Henning: When a computation fails, there's no value to tie the recursive knot over. And in those cases, mfix is supposed to produce bottom. There's actually even a theorem showing that the mfix as defined satisfies all the required axioms of value-recursion if the underlying monad's mfix does (Page 54, Proposition 4.9.1 of https://sites.google.com/site/leventerkok/erkok-thesis.pdf) -Levent. On Tue, Aug 12, 2014 at 2:13 AM, Henning Thielemann < schlepptop@henning-thielemann.de> wrote:
I propose to remove the MonadFix instance for the ExceptT transformer, because it gives the illusion that it can handle exceptions, which it cannot.
The current implementation is:
instance (MonadFix m) => MonadFix (ExceptT e m) where mfix f = ExceptT $ mfix $ \ a -> runExceptT $ f $ case a of Right x -> x Left _ -> error "mfix ExceptT: Left"

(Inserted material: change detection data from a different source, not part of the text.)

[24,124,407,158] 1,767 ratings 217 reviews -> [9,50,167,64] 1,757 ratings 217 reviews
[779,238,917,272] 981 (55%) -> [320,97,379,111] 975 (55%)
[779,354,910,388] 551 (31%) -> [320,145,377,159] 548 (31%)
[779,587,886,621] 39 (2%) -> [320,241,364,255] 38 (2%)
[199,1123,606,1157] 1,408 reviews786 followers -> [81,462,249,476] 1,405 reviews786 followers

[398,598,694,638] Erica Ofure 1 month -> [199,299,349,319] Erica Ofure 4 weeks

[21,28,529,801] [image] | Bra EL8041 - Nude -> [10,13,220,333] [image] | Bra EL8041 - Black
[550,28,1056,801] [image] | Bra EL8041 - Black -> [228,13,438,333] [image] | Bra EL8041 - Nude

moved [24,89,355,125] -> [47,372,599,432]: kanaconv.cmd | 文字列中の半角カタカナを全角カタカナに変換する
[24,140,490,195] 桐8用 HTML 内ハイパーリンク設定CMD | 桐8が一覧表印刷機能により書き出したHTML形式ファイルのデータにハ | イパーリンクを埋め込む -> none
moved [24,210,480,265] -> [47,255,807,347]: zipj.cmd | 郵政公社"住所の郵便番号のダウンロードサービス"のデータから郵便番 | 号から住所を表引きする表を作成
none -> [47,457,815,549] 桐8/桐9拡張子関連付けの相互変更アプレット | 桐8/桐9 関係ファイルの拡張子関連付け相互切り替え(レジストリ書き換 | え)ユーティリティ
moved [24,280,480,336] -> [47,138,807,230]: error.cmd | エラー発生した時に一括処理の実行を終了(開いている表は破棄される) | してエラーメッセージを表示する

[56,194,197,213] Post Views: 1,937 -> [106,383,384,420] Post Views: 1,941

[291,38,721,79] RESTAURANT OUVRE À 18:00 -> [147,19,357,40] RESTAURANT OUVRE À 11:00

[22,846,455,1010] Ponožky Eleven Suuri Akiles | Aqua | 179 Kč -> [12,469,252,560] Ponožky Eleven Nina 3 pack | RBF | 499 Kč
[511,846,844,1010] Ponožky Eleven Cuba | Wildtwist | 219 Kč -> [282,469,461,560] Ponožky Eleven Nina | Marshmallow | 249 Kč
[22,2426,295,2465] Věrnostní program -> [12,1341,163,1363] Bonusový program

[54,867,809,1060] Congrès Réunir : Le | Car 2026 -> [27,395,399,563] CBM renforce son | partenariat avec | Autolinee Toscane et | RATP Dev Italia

You see, that it cannot handle the exception case. Whenever someone needs an mfix on ExceptT I strongly suggest that he first handles the exception, thus turning (ExceptT e m a) into plain (m a) and then calls 'mfix' only on (m a).
I further propose to declare the MonadFix instance as non-implementable in a way suggested in [1]:
class NoMonadFix m where
instance (NoMonadFix m) => MonadFix (ExceptT e m) where mfix = error "unimplementable"
where no instance of NoMonadFix exist and NoMonadFix is not exported. Whenever someone tries to call 'mfix' on 'ExceptT e m' he will get the type error, that a NoMonadFix instance on 'm' is missing and he will not be able to add it.